AI Endpoints - Using Batch mode

Introduction

AI Endpoints is a serverless platform provided by OVHcloud that offers easy access to a selection of world-renowned, pre-trained AI models.

The Batch API (/v1/batches) is an OpenAI-compatible route that lets you submit a large number of inference requests in a single asynchronous job, instead of sending them one by one through synchronous endpoints such as /v1/chat/completions or /v1/responses.

Batch mode is ideal when you do not need an immediate answer, but rather want to process a high volume of prompts (evaluations, offline labelling, content generation at scale, dataset preparation, etc.) in a cost-efficient and throughput-oriented way. Batch jobs have a default completion window of 48 hours. Any job not completed within this period will expire. You can choose between 24, 48 and 72 hours.

AI Endpoints batch mode workflow diagram

Objective

This guide explains the /v1/batches route on AI Endpoints, including:

  • The typical end-to-end batch workflow
  • Preparing an input JSONL file
  • Usage examples in Python, JavaScript, and cURL
  • Retrieving and parsing batch results
  • Known limitations on the platform

This guide explains how to use the /v1/batches API to run inference requests asynchronously on OVHcloud AI Endpoints.

Requirements

The examples provided in this guide can be used with one of the following environments:

Python
JavaScript
cURL

A Python environment with the openai client.

pip install openai

Authentication

Examples provided in this guide use the authenticated mode and expect the AI_ENDPOINT_API_KEY environment variable to be set. The anonymous mode is not available with the batch and files endpoints.

To specify your own API key, set it in the environment (export AI_ENDPOINT_API_KEY='your_api_key').
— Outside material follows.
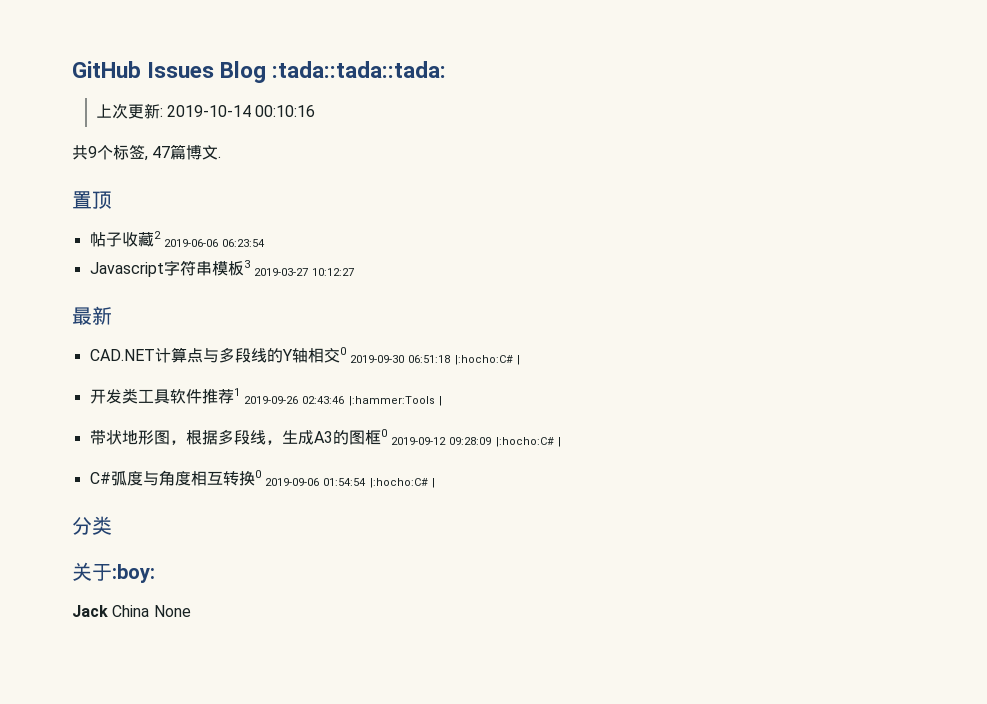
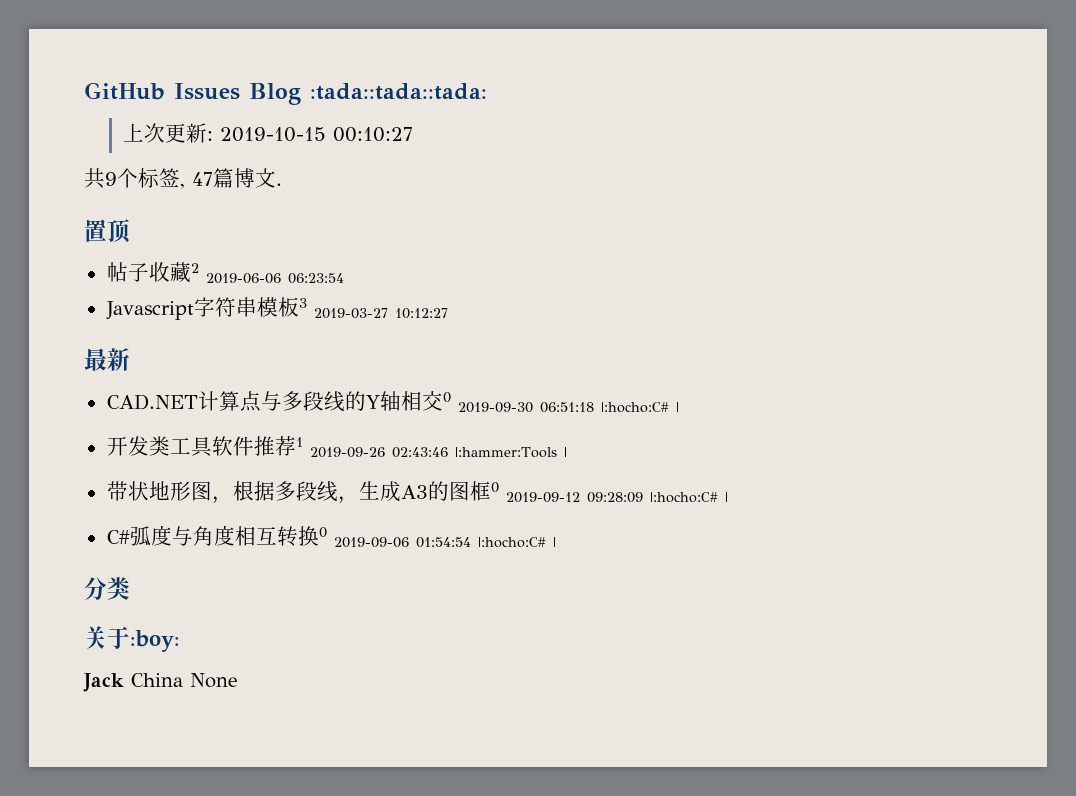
[167,105,316,117] 2019-10-14 00:10:16 -> [220,127,414,142] 2019-10-15 00:10:27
See the AI Endpoints - Getting started guide for authentication details.

How batch mode works

A batch job is processed in four stages:

  1. Prepare a JSONL file where each line describes a single request (model, endpoint, body).
  2. Upload this file to AI Endpoints through the Files API (/v1/files) with purpose="batch".
  3. Create a batch (/v1/batches) referencing the uploaded file and the target endpoint.
  4. Poll the batch status until it is completed, then download the output file (and the error file, if any).
Diagram of the four batch job lifecycle stages

Each line of the input file is processed independently. Successful responses are written to the output file, failed ones to the error file. Both files are retrieved through the Files API.
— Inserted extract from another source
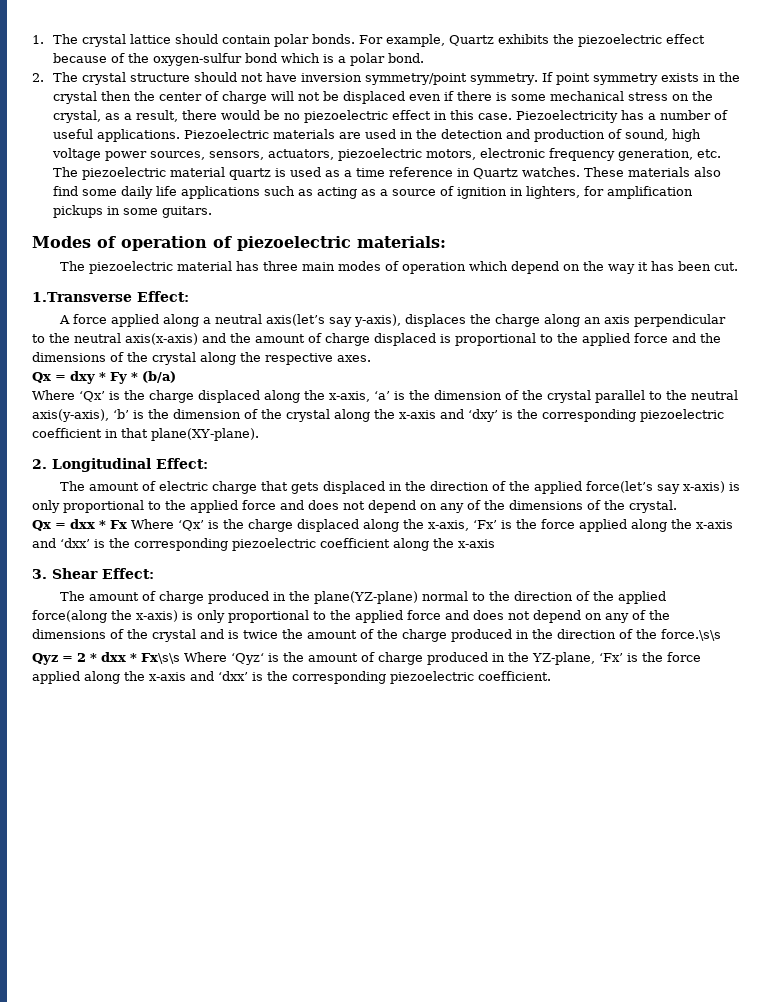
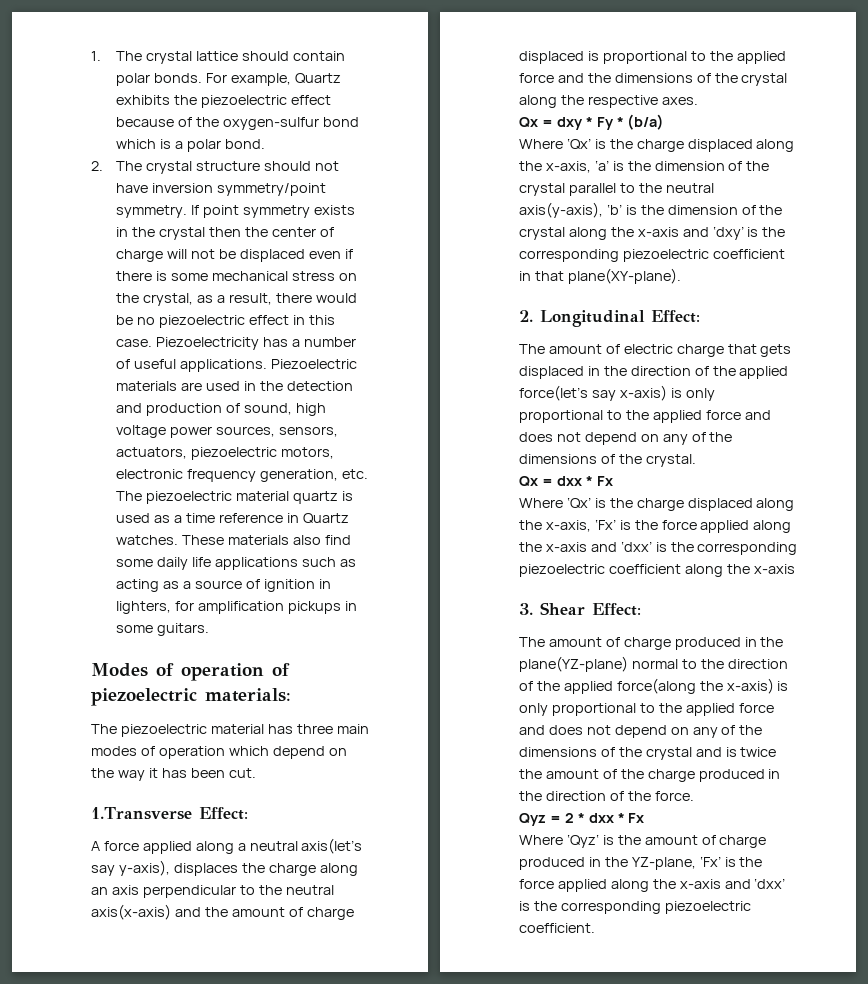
(127, 524) none -> (613, 481) //
[661,629,721,641] force.\s\s -> [654,791,694,801] force.
[141,653,180,664] Fx\s\s -> [628,813,645,823] Fx //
Preparing the input file (JSONL)

The input file must be in JSON Lines format (.jsonl): one JSON object per line, with no trailing comma and no wrapping array.

Warning

Your file must not exceed 200 MB or contain more than 50,000 entries.

Each line represents one independent request and must contain the following fields:

FieldDescription
custom_idA unique string you choose. It is echoed back in the output so you can correlate each result to its input.
methodHTTP method of the targeted endpoint, typically POST.
urlThe relative path of the inference endpoint to call, for example /v1/chat/completions or /v1/responses.
bodyThe JSON body that would normally be sent to the synchronous endpoint (same schema as /v1/chat/completions or /v1/responses).

Example requests.jsonl with two requests:

{"custom_id": "request-1", "method": "POST", "url": "/v1/chat/completions", "body": {"model": "gpt-oss-20b", "messages": [{"role": "user", "content": "Summarise the plot of Hamlet in two sentences."}]}}
{"custom_id": "request-2", "method": "POST", "url": "/v1/chat/completions", "body": {"model": "gpt-oss-20b", "messages": [{"role": "user", "content": "Translate 'Good morning' into French, Spanish and German."}]}}
Info

custom_id values must be unique within a batch. They are the only reliable way to map outputs back to your original inputs, since the order of the output file is not guaranteed.

Quickstart

The following examples walk through the full lifecycle of a batch: uploading the input file, creating the batch, checking its status, and downloading the results.

1. Upload the input file

Upload the .jsonl file to the Files API with purpose="batch". The response contains a file identifier (e.g. file-abc123) that you will reference when creating the batch.

Python
JavaScript
cURL
import os
from openai import OpenAI

api_key = os.environ["AI_ENDPOINT_API_KEY"]  # export AI_ENDPOINT_API_KEY='your_api_key'

client = OpenAI(
    base_url="https://oai.endpoints.kepler.ai.cloud.ovh.net/v1",
    api_key=api_key,
)

batch_input_file = client.files.create(
    file=open("requests.jsonl", "rb"),
    purpose="batch",
)

print(batch_input_file.id)

2. Create the batch

Create a batch by referencing the uploaded file identifier, the target endpoint and the completion window.

Python
JavaScript
cURL
batch = client.batches.create(
    input_file_id=batch_input_file.id,
    endpoint="/v1/chat/completions",
    completion_window="24h",
    metadata={"description": "Evaluation run - April 2026"},
)

print(batch.id, batch.status)

The response contains the batch object with its identifier and an initial status (typically validating).

3. Check the batch status

Batches are asynchronous. Poll the batch object until it reaches a terminal state (completed, failed, expired or cancelled).

Python
JavaScript
cURL
import time

while True:
    current = client.batches.retrieve(batch.id)
    print(current.status, current.request_counts)
    if current.status in ("completed", "failed", "expired", "cancelled"):
        break
    time.sleep(30)

A batch object progresses through the following states:

StatusMeaning
validatingThe input file is being validated before processing starts.
failedThe input file did not pass validation.
in_progressThe batch is currently being processed.
finalizingProcessing is done. The results are being compiled into the output file.
completedThe batch finished successfully. Output file (and error file if any) are ready.
expiredThe batch could not be completed within the requested completion window.
cancellingA cancellation has been requested and is being applied.
cancelledThe batch has been cancelled by the user.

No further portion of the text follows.